The PK and pharmacodynamic (PD) alterations caused by hepatic impairment may or may not have a significant impact on attainment of PK/PD targets or clinical success. The data available to make this evaluation for drugs are often limited to small samples in specific subpopulations, which are not generalizable to all patients with varying levels of hepatic impairment. In addition, pathophysiological alterations may differ with various etiologies. In the future, physiological PK/PD modeling may help decide when and in which populations hepatic dosage adjustments are appropriate. Such models should account for physiological changes that may affect both drug PK and PD, such as loss of liver sinusoid fenestration, increased GI permeability, decreases in protein production, alterations in binding, changes in transporter activity, decreases in liver blood flow and decreases in enzymatic activity. The significance of physiological changes on drug PK and PD may be specific to drug properties, liver disease etiology and extent, and route of administration.

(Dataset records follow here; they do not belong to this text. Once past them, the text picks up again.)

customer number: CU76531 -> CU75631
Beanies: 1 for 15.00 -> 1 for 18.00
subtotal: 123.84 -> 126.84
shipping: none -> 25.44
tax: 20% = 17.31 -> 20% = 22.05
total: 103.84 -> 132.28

When lacking specific dosage recommendations in hepatic impairment, adjustments are at the discretion of the practitioner and should be made on a patient-specific basis. For patients taking anti-infectives that are significantly affected by liver impairment, regardless of necessity for dosage adjustment, it is important to monitor patients for effectiveness and toxicities of therapy.

Funding

DG is funded by the National Institute of Child Health and Human Development under the Best Pharmaceuticals for Children Act through T32 GM086330.

The content is solely the responsibility of the authors and does not necessarily represent the official views of the National Institutes of Health.

Conflict of interest statement

The authors declare no conflicts of interest in preparing this article.